This is an adaption of a talk I gave at our weekly departmental Lightning Talks. This is the story of how we migrated our link shortener Ow.ly to new infrastructure.
Once upon a time, ow.ly was hosted on a single instance, and all was well. At least that’s what I have been told — it’s a story lost to the mists of startup history and engineers reminiscing over drinks.
Ow.ly grew into a successful product, expanding as most LAMP stacks do. Memcache was added to speed performance, load balancers were places in front of hosts running Apache+PHP, and the MySQL database was moved to separate hosts.
At the beginning of 2013, after 4 years of growth, ow.ly was now a pool of web servers fronted by a trio of load balancers with a quartet of memcache hosts and four copies of the 2.8TB database spread between regions. With the exception of the database growing beyond 1TB (the maximum volume size in most clouds), ow.ly ran mostly on autopilot during this time.
During 2012, our Operations team began implementing a “hybrid cloud” approach to our infrastructure to increase overall stability. One of these locations is in San Jose, California. This location has great access to network connectivity and to our partners. It was time to move ow.ly to this new infrastructure.
Our first task was to normalize the instances. As a rapidly growing startup, we sometimes find surprises hidden under rugs in our infrastructure that were perfectly acceptable choices when we were smaller, but need to be updated to our current practices.
Ow.ly was built using Golden Images, on an older Ubuntu Linux, using the web server as the base image to create other classes of server. Today we use Ansible to create source-controlled server images, we use Kerberos for login authentication, we use StatsD + Graphite for gathering statistics, and our base image uses a newer operating system.

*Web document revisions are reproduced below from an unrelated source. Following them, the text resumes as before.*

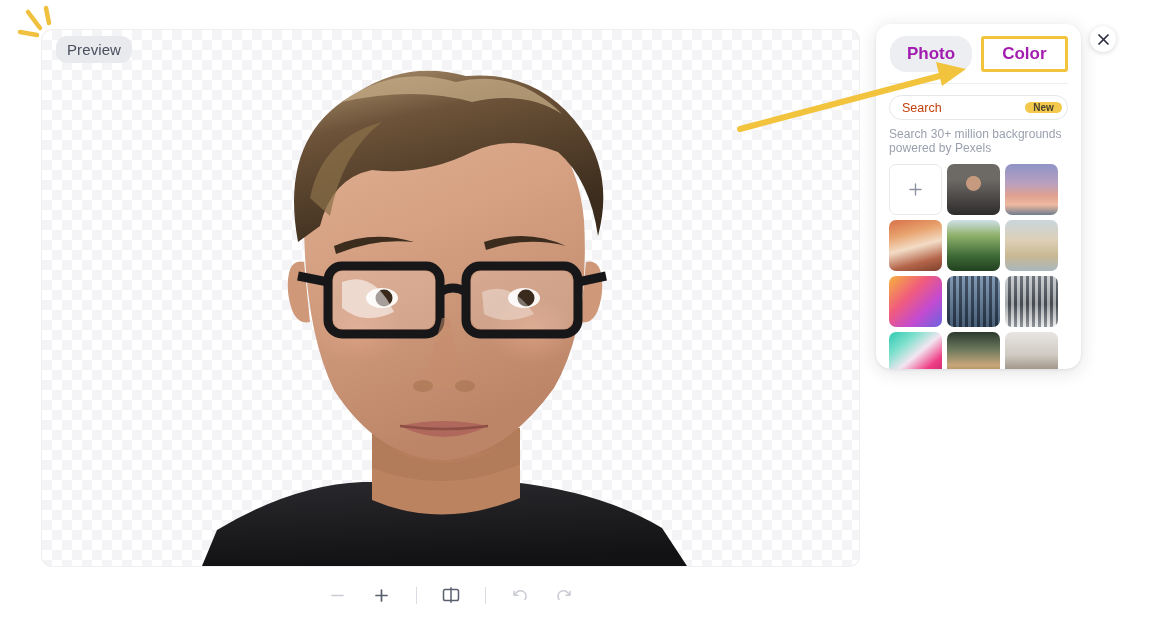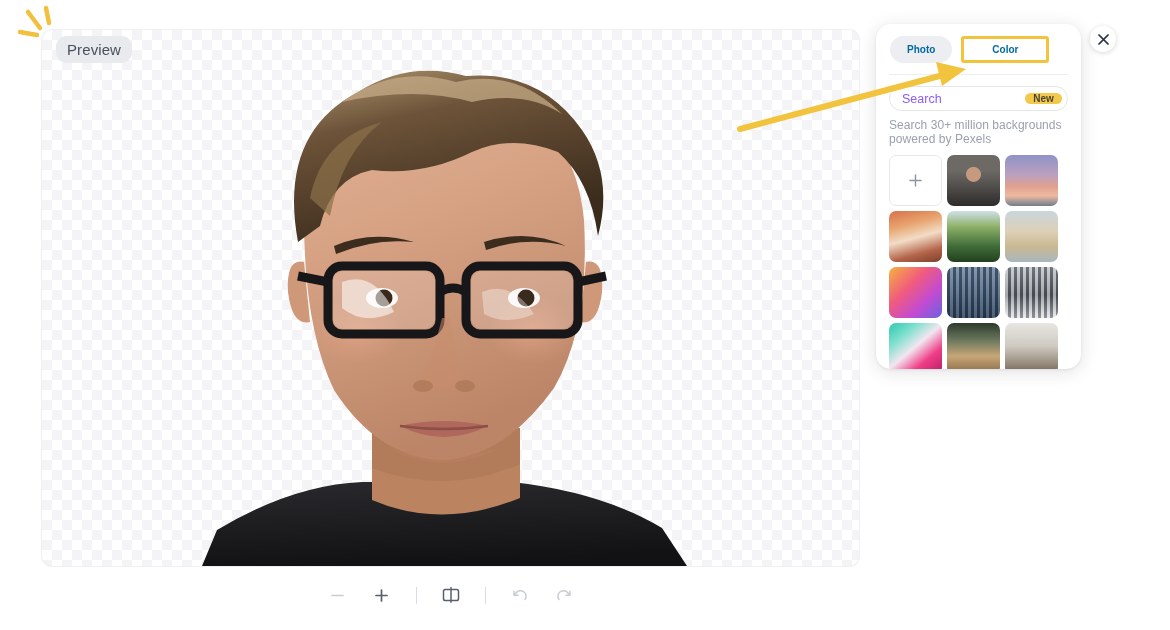--- a/index.html
+++ b/index.html
@@ -59,7 +59,7 @@
   }
   .tabs { display:flex; align-items:center; gap:9px; padding:12px 14px 0 14px; }
   .tab {
-    font-size:10px; font-weight:bold; color:#0369a1;
+    font-size:17px; font-weight:bold; color:#a21caf;
     padding:8px 17px; border-radius:16px; position:relative;
   }
   .tab.active { background:#eceef2; }

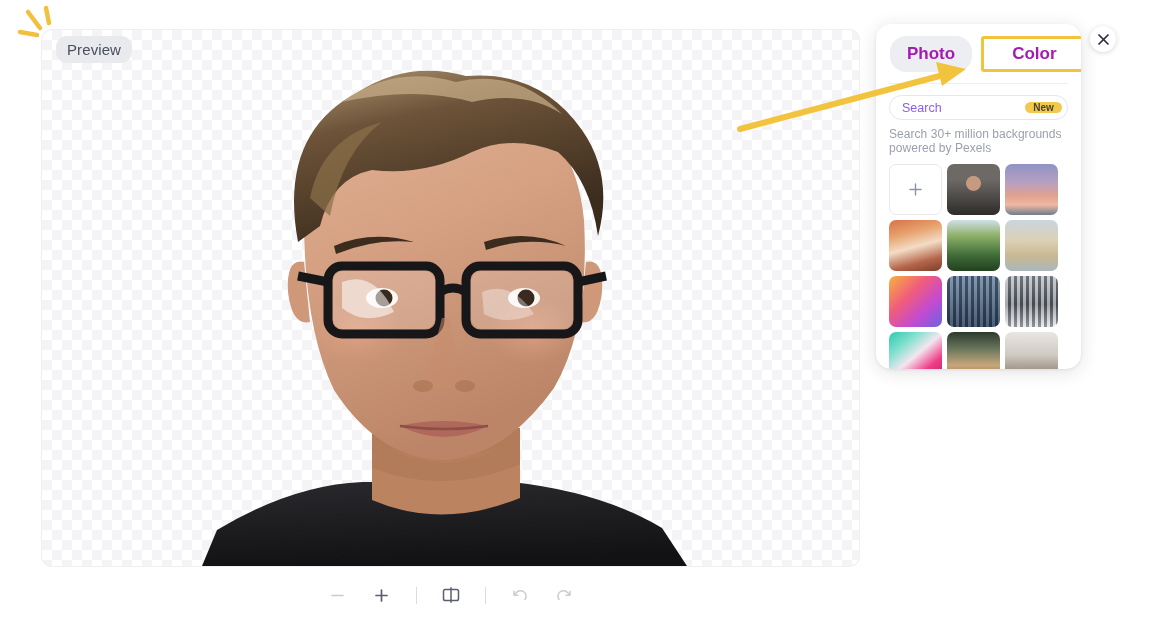--- a/index.html
+++ b/index.html
@@ -63,7 +63,7 @@
     padding:8px 17px; border-radius:16px; position:relative;
   }
   .tab.active { background:#eceef2; }
-  .tab.highlighted { border:3px solid #f2c33c; border-radius:3px; padding:5px 28px; }
+  .tab.highlighted { border:3px solid #f2c33c; border-radius:3px; padding:5px 18px; }
   .divider { height:1px; background:#eceef0; margin:11px 13px 0 13px; }
 
   .search-row { margin:11px 13px 0 13px; position:relative; }

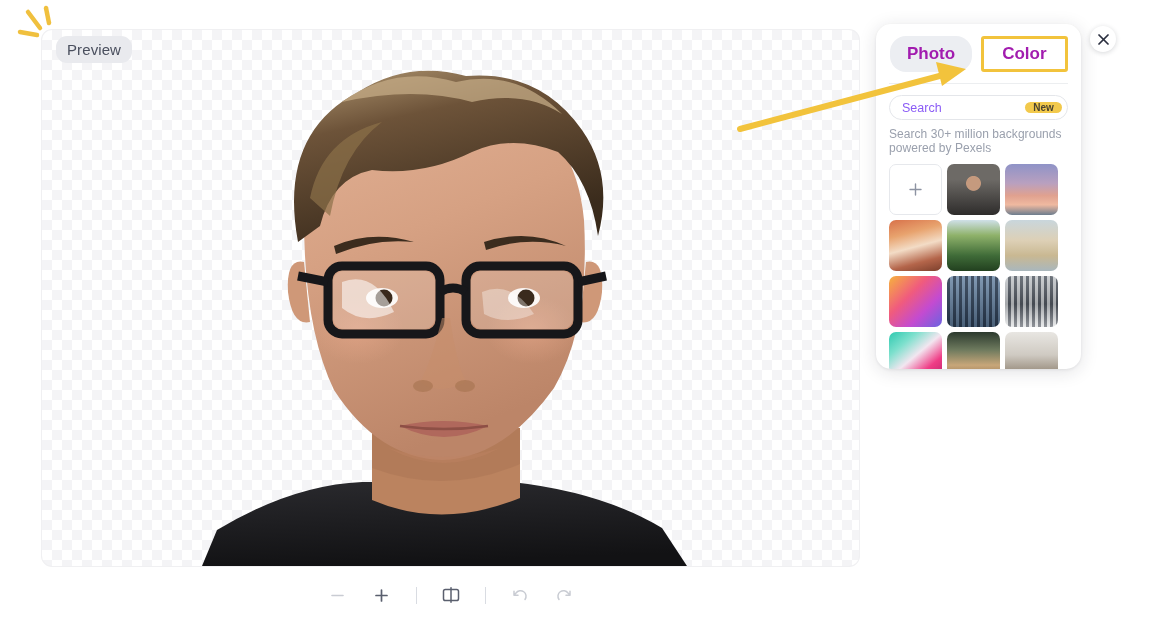--- a/index.html
+++ b/index.html
@@ -71,7 +71,7 @@
     height:25px; border:1px solid #e4e6ea; border-radius:13px;
     display:flex; align-items:center; padding:0 5px 0 12px;
   }
-  .search-ph { font-size:12.5px; color:#8b5cf6; flex:1; }
+  .search-ph { font-size:12.5px; color:#c2410c; flex:1; }
   .badge-new {
     background:#f2c94c; color:#4a4330; font-size:10px; font-weight:bold;
     padding:0 8px; border-radius:9px; letter-spacing:.1px;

We recreated the ow.ly hosts using our current image and best practices, and we re-learned a great lesson that we all knew, but chose to ignore — change only one variable at a time. Changing the cloud technology, network architecture, operating system, and application at the same time creates a serious case of “it used to work” that frustrates troubleshooting. Next time we’ll iterate updates first in the same region, then move once tested.
To begin the migration, we first pre-positioned data using our new server templates into each region that would be operational post-migration. This process took us approximately two weeks between the bulk data copy and the MySQL slave catch up. Once done, we had shiny new slave databases running current operating systems and versions of Percona MySQL.
Shadow deploy & limited dry run
Next we did a shadow deploy of the entire ow.ly service to the new region. We cloned the pre-positioned slave database to create a local master that could serve as a test database and be thrown away once testing had completed.
Once we were confident that the application was running correctly, we pointed it at the real database and we implemented a sneaky dry-run by transparently redirecting our own 250+ employees to the newly deployed stack. We could also have moved a percentage of live users, but we decided that the internal employee feedback loop would give faster notification of issues.
Go… but be ready to Not Go
Here we go! We redirected our East Coast load balancers to forward to our new West Coast load balancers and left the new stack talking to the existing East Coast database. This gave us the option to immediately pull the kill-switch and revert to the now-idle original hosts. The downside was a minimum 160ms increase in response time, as we were crossing the continent twice. We only ran ow.ly in this mode for about an hour, long enough to confirm all components could handle the load.
Change the Source Of Truth
Finally, we changed the master database to to new stack, updating our source of truth for the system. New slave databases were re-pointed to the new master, and old databases were finally decommissioned.
Commit to the Change and Clean up
After all systems had been changed over, we finally made the user-facing change to DNS records and pointed end users to the new load balancers directly. The ow.ly service also hosts a vanity URL service for HootSuite Enterprise clients, which we couldn’t update immediately, so we left the existing load balancers in place for six months to allow our amazing support team to communicate and coordinate the change.
Today, ow.ly continues to run within our West Coast infrastructure. We’ve grown way beyond early expectations, serving more than a billion shortened URLs, tens of millions of clicks a day, tens of thousands of SQL queries per second, and having painfully crossed the barrier of 32-bit IDs in tables (>4.2 billion rows!).
To summarize the steps we went through:
- Pre-position data
- Shadow deploy & limited dry run
- Go, but be ready to Not Go
- Change Source Of Truth
- Commit to the change
- Clean up
I hope this helps you with your future migration!